Welcome to part 5 of the TensorFlow Object Detection API tutorial series. In this part of the tutorial, we will train our object detection model to detect our custom object. To do this, we need the Images, matching TFRecords for the training and testing data, and then we need to setup the configuration of the model, then we can train. For us, that means we need to setup a configuration file.
Here, we have two options. We can use a pre-trained model, and then use transfer learning to learn a new object, or we could learn new objects entirely from scratch. The benefit of transfer learning is that training can be much quicker, and the required data that you might need is much less. For this reason, we're going to be doing transfer learning here.

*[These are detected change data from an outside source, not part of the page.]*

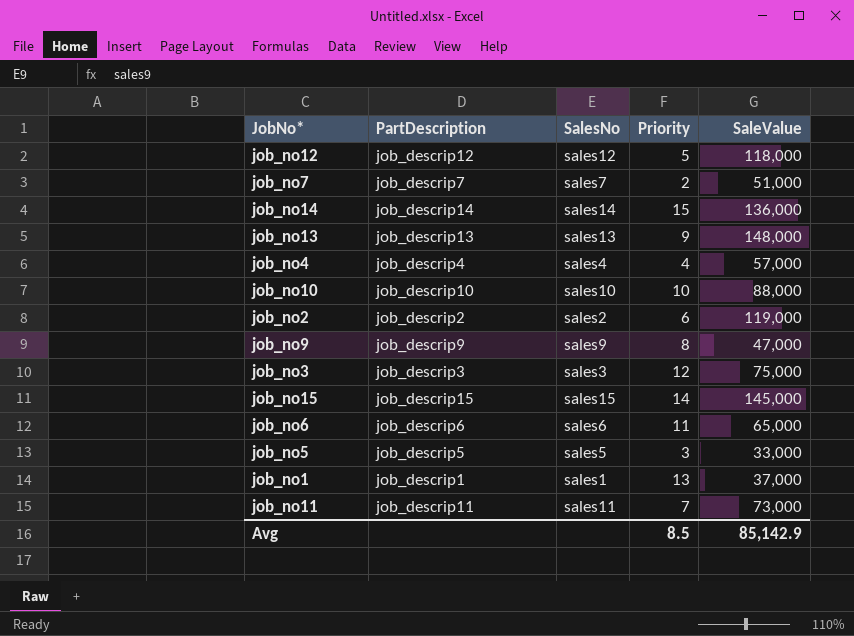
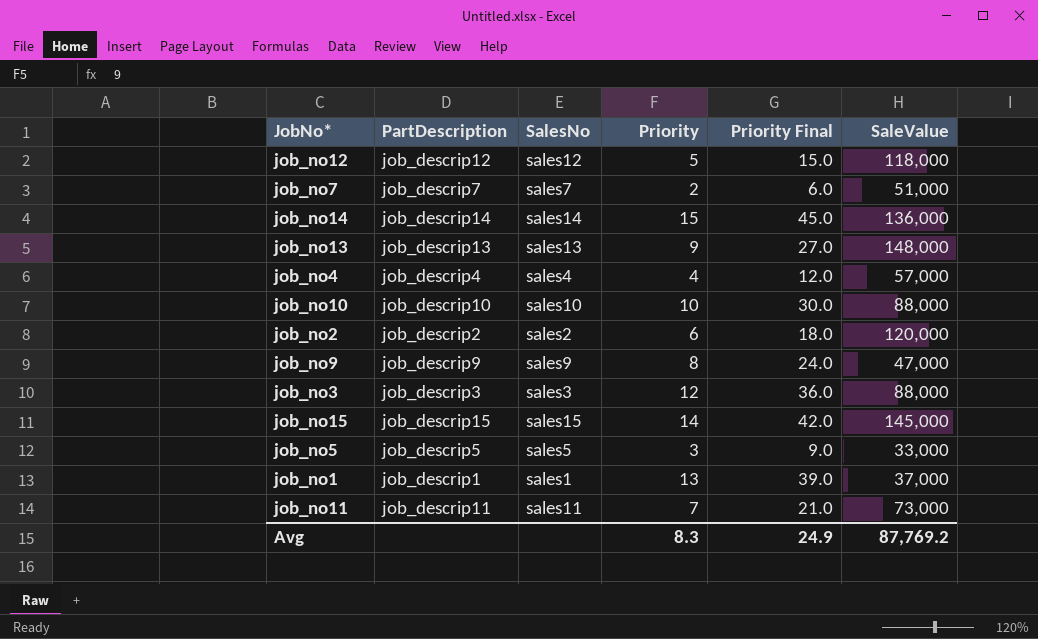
column Priority Final | formula: none -> [Priority] * 3
row job_no6: job_descrip6 | sales6 | 11 | 65,000 -> none
job_no2 | SaleValue: 119,000 -> 120,000
job_no3 | SaleValue: 75,000 -> 88,000
Avg | Priority: 8.5 -> 8.3
Avg | SaleValue: 85,142.9 -> 87,769.2

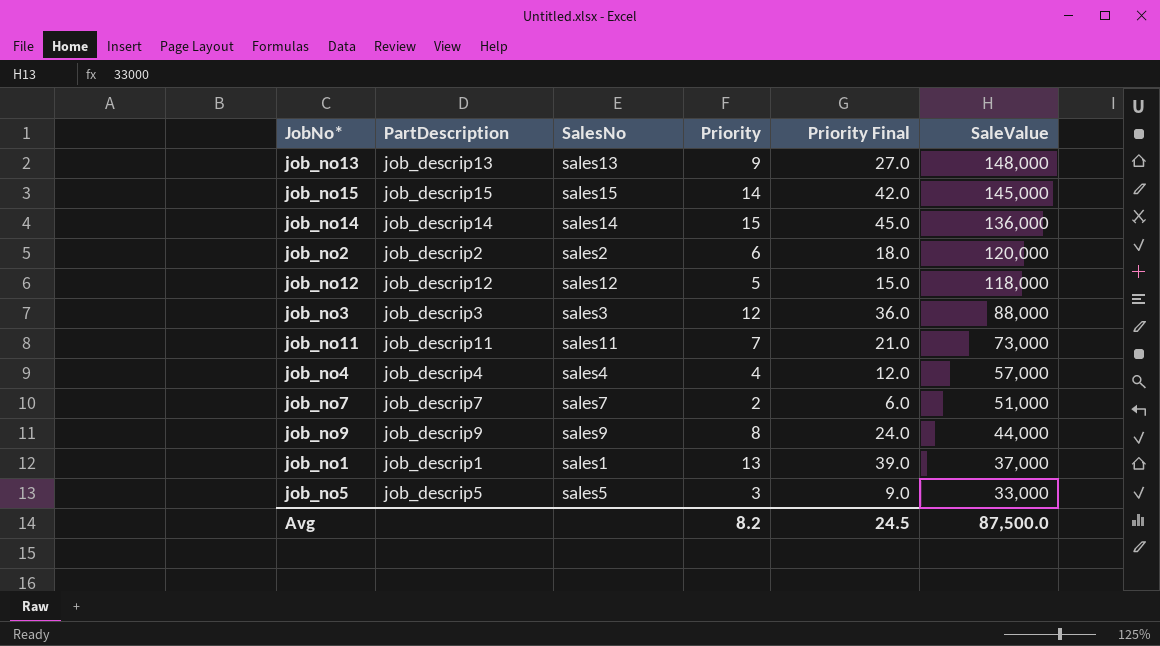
row order: none -> SaleValue descending
row job_no10: job_descrip10 | sales10 | 10 | 30.0 | 88,000 -> none
job_no9 | SaleValue: 47,000 -> 44,000
Avg | Priority: 8.3 -> 8.2
Avg | Priority Final: 24.9 -> 24.5
Avg | SaleValue: 87,769.2 -> 87,500.0

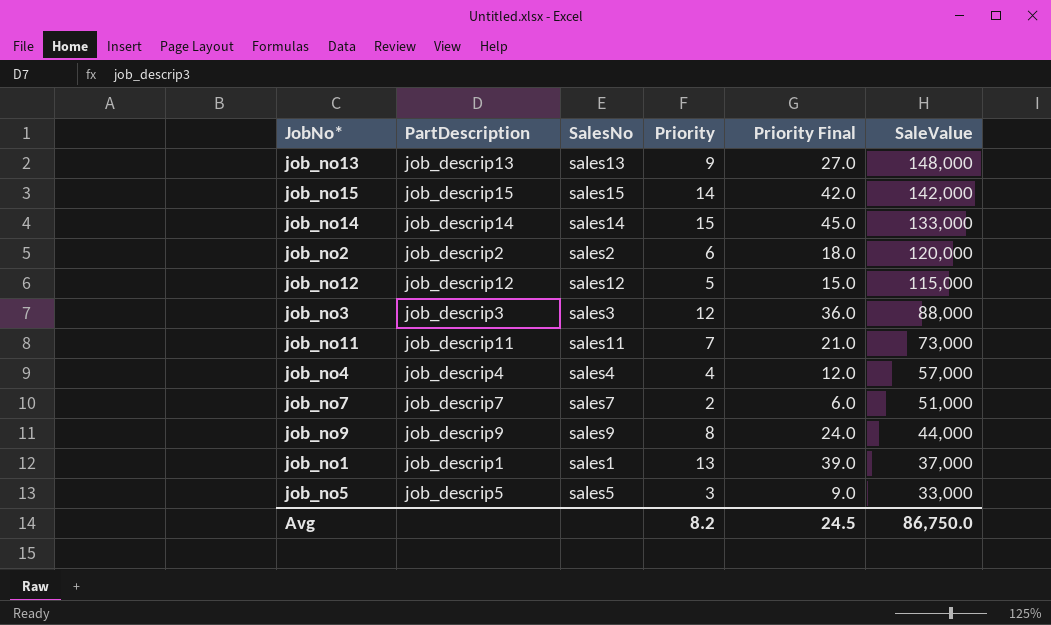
job_no15 | SaleValue: 145,000 -> 142,000
job_no14 | SaleValue: 136,000 -> 133,000
job_no12 | SaleValue: 118,000 -> 115,000
Avg | SaleValue: 87,500.0 -> 86,750.0

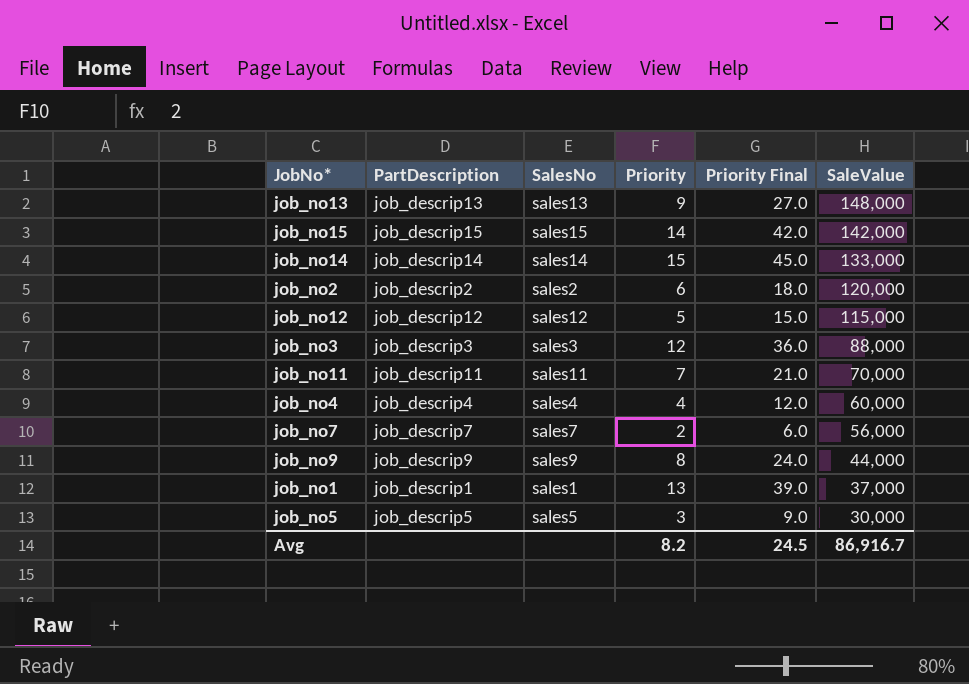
job_no11 | SaleValue: 73,000 -> 70,000
job_no4 | SaleValue: 57,000 -> 60,000
job_no7 | SaleValue: 51,000 -> 56,000
job_no5 | SaleValue: 33,000 -> 30,000
Avg | SaleValue: 86,750.0 -> 86,916.7

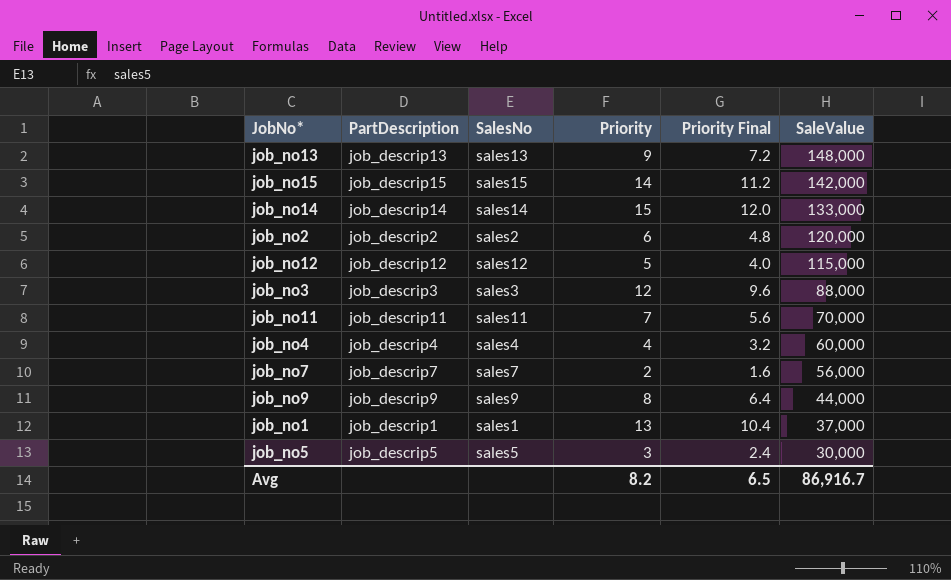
column Priority Final | formula: [Priority] * 3 -> [Priority] * 0.8
Avg | Priority Final: 24.5 -> 6.5

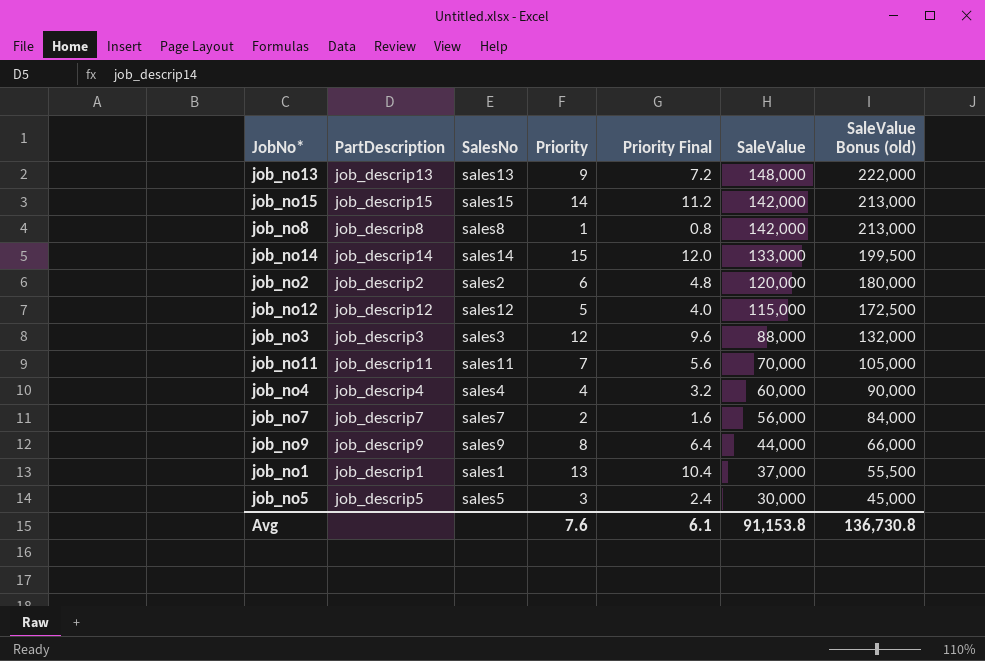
column SaleValue Bonus (old) | formula: none -> [SaleValue] * 1.5
row job_no8: none -> job_descrip8 | sales8 | 1 | 0.8 | 142,000 | 213,000
Avg | Priority: 8.2 -> 7.6
Avg | Priority Final: 6.5 -> 6.1
Avg | SaleValue: 86,916.7 -> 91,153.8

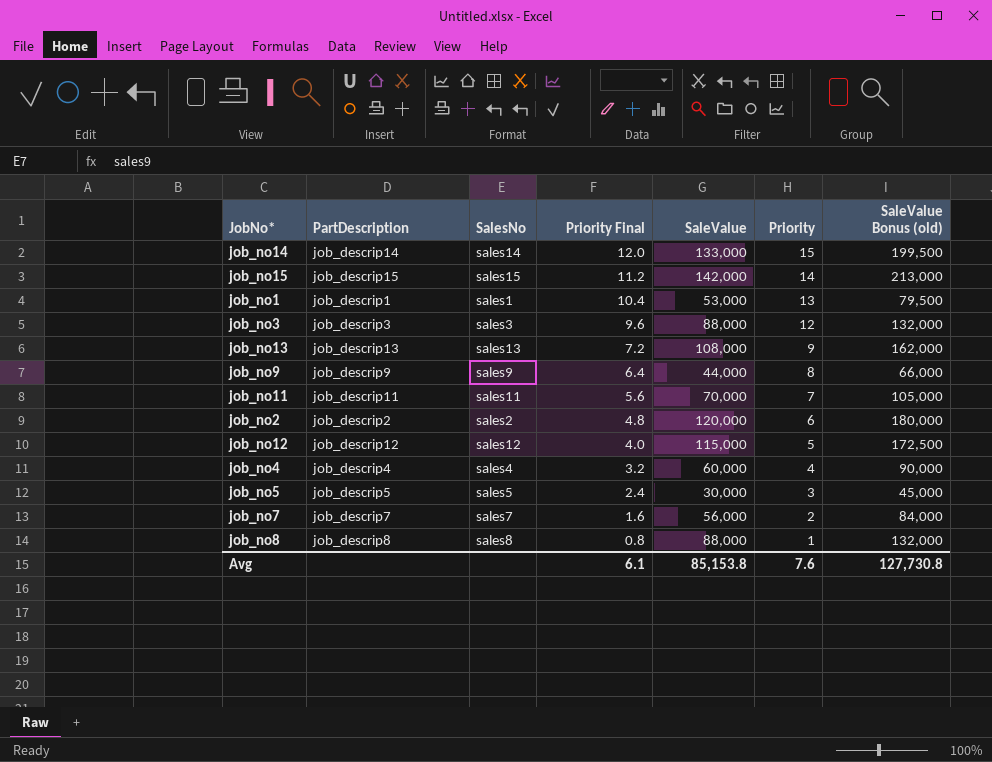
row order: SaleValue descending -> Priority Final descending
column Priority | position: 4 -> 6
job_no1 | SaleValue: 37,000 -> 53,000
job_no1 | SaleValue Bonus (old): 55,500 -> 79,500
job_no13 | SaleValue: 148,000 -> 108,000
job_no13 | SaleValue Bonus (old): 222,000 -> 162,000
job_no8 | SaleValue: 142,000 -> 88,000
job_no8 | SaleValue Bonus (old): 213,000 -> 132,000
Avg | SaleValue: 91,153.8 -> 85,153.8
Avg | SaleValue Bonus (old): 136,730.8 -> 127,730.8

TensorFlow has quite a few pre-trained models with checkpoint files available, along with configuration files. You can do all of this yourself if you like by checking out their configuring jobs documentation. The object API also provides some sample configurations to choose from.
I am going to go with mobilenet, using the following checkpoint and configuration file
wget https://raw.githubusercontent.com/tensorflow/models/master/object_detection/samples/configs/ssd_mobilenet_v1_pets.config
wget http://download.tensorflow.org/models/object_detection/ssd_mobilenet_v1_coco_11_06_2017.tar.gz
You can check out some of the other checkpoint options to start with here.
Put the config in the training
directory, and extract the ssd_mobilenet_v1
in the models/object_detection
directory
In the configuration file, you need to search for all of the PATH_TO_BE_CONFIGURED
points and change them. You may also want to modify batch size. Currently, it is set to 24 in my configuration file. Other models may have different batch sizes. If you get a memory error, you can try to decrease the batch size to get the model to fit in your VRAM. Finally, you also need to change the checkpoint name/path, num_classes to 1, num_examples to 12, and label_map_path: "training/object-detect.pbtxt"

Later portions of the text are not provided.